Sobre el escenario, Nita se encogía bajo el tormento de los malos tratos que le infligía Chaida. El monstruo le azotaba la espalda con una vara de sauce al tiempo que vomitaba un torrente de obscenidades, insultos y pullas.
El Demonio de la Trampilla, al igual que el resto del público, estaba conmocionado por el horror.
El Chaida encarnado por Detlef Sierck cabriolaba como un mono, casi danzando de júbilo al infligir dolor y más dolor. A medida que la actuación de Eva se hacía más enérgica, obligaba al coprotagonista a llegar cada vez más lejos.
El mal estaba presente en el Teatro Memorial Vargr Breughel, concentrado bajo las candilejas, brillando para que todos lo vieran. El doble papel de Zhiekhill y Chaida sería recordado como una de las más grandiosas actuaciones de Detlef. Era algo que iba más allá del maquillaje, pues daba la impresión de que el dramaturgo vivía de verdad aquella dualidad de las más elevadas alturas de la nobleza y las más hondas profundidades de la depravación. Algunos podrían temer por la cordura del actor y suponer que había seguido el mismo camino que el famoso Laszlo Lowenstein, que los horrores de sus personajes de ficción se habían impuesto a su vida real hasta el punto de resultar indistinguibles el hombre y el monstruo.
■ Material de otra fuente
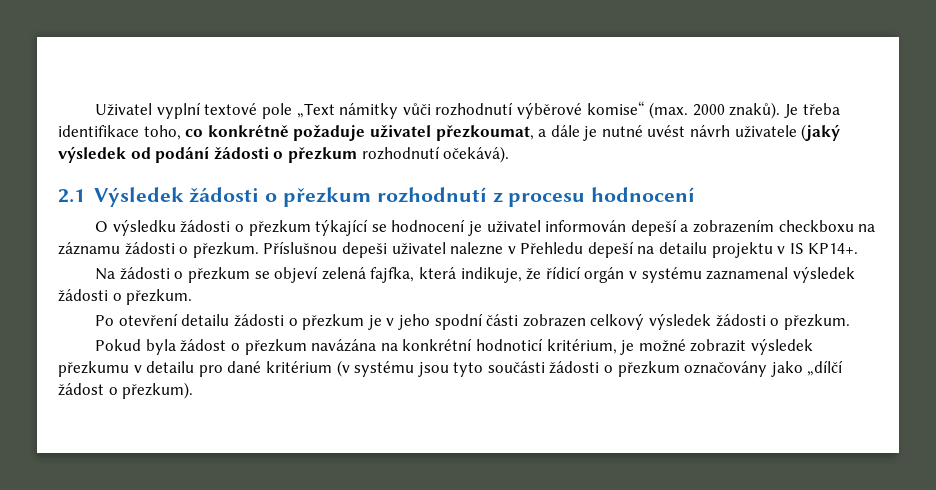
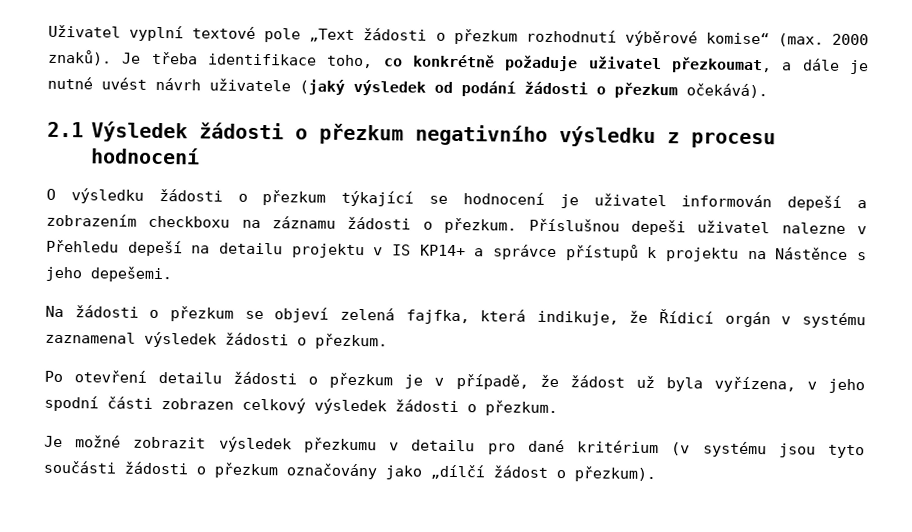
- Uživatel vyplní textové pole „Text námitky vůči rozhodnutí výběrové komise“ (max. 2000 znaků).
+ Uživatel vyplní textové pole „Text žádosti o přezkum rozhodnutí výběrové komise“ (max. 2000 znaků).
- Je třeba identifikace toho, co konkrétně požaduje uživatel přezkoumat, a dále je nutné uvést návrh uživatele (jaký výsledek od podání žádosti o přezkum rozhodnutí očekává).
+ Je třeba identifikace toho, co konkrétně požaduje uživatel přezkoumat, a dále je nutné uvést návrh uživatele (jaký výsledek od podání žádosti o přezkum očekává).
- 2.1 Výsledek žádosti o přezkum rozhodnutí z procesu hodnocení
+ 2.1 Výsledek žádosti o přezkum negativního výsledku z procesu hodnocení
- Příslušnou depeši uživatel nalezne v Přehledu depeší na detailu projektu v IS KP14+.
+ Příslušnou depeši uživatel nalezne v Přehledu depeší na detailu projektu v IS KP14+ a správce přístupů k projektu na Nástěnce s jeho depešemi.
- Na žádosti o přezkum se objeví zelená fajfka, která indikuje, že řídicí orgán v systému zaznamenal výsledek žádosti o přezkum.
+ Na žádosti o přezkum se objeví zelená fajfka, která indikuje, že Řídicí orgán v systému zaznamenal výsledek žádosti o přezkum.
- Po otevření detailu žádosti o přezkum je v jeho spodní části zobrazen celkový výsledek žádosti o přezkum.
+ Po otevření detailu žádosti o přezkum je v případě, že žádost už byla vyřízena, v jeho spodní části zobrazen celkový výsledek žádosti o přezkum.
- Pokud byla žádost o přezkum navázána na konkrétní hodnoticí kritérium, je možné zobrazit výsledek přezkumu v detailu pro dané kritérium (v systému jsou tyto součásti žádosti o přezkum označovány jako „dílčí žádost o přezkum).
+ Je možné zobrazit výsledek přezkumu v detailu pro dané kritérium (v systému jsou tyto součásti žádosti o přezkum označovány jako „dílčí žádost o přezkum).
Sobre el escenario, el señor Chaida pisoteaba con pesadas botas a la postrada hija del posadero, aplastando alegremente la vida de la muchacha.
Escuchando desde su escondite, el Demonio de la Trampilla se había enterado de que las entradas para El doctor Zhiekhill y el señor Chaida estaban siendo revendidas a diez veces su valor real. Cada noche, los dignatarios, ocultos tras una máscara, se apiñaban en los palcos, incapaces de soportar el hecho de no haber visto la obra. Estaban apretujando más asientos en el patio de butacas y el anfiteatro, y la gente del pueblo pagaba el salario de una semana para ocupar un sitio de pie, contra las paredes, con el sólo fin de maravillarse ante el espectáculo y participar en aquel acontecimiento.
El público profirió un grito cuando la cabeza de la hija del posadero se desprendió de su cuerpo y Chaida le dio una patada y la hizo rodar hacia los bastidores.
Era algo mágico, y también frágil. Nadie sabía cuánto tiempo iba a perdurar. A la larga, la representación podría caer en una pauta establecida y convertirse en un espectáculo rutinario; entonces, los que habían sido lo bastante afortunados para verla al principio, mirarían con lástima a los que acudieran al teatro en momento posterior.
La escena cambió. Ahora Nita se encontraba sola, cantando su canción y mendigando para intentar conseguir de los transeúntes los kopecks que necesitaba para sobornar al guardia de la puerta de la ciudad y lograr que la dejara salir. Si se alejaba de Chaida, tal vez tendría una oportunidad. Si regresaba a su pueblo podría tener una vida.
La mitad del público intentaba ocultar las lágrimas.
Con las manos tendidas ante sí, sentía la bofetada de la indiferencia de los kislevitas. Concluyó la canción y avanzó por el escenario donde pequeños trozos de papel se arremolinaron en torno a ella para representar las famosas nieves de Kislev. Cubierta por sus ropas harapientas, Nita se estremeció y se rodeó el cuerpo con los brazos.
Entonces, la sombra de Chaida cayó sobre ella, y su destino quedó sellado.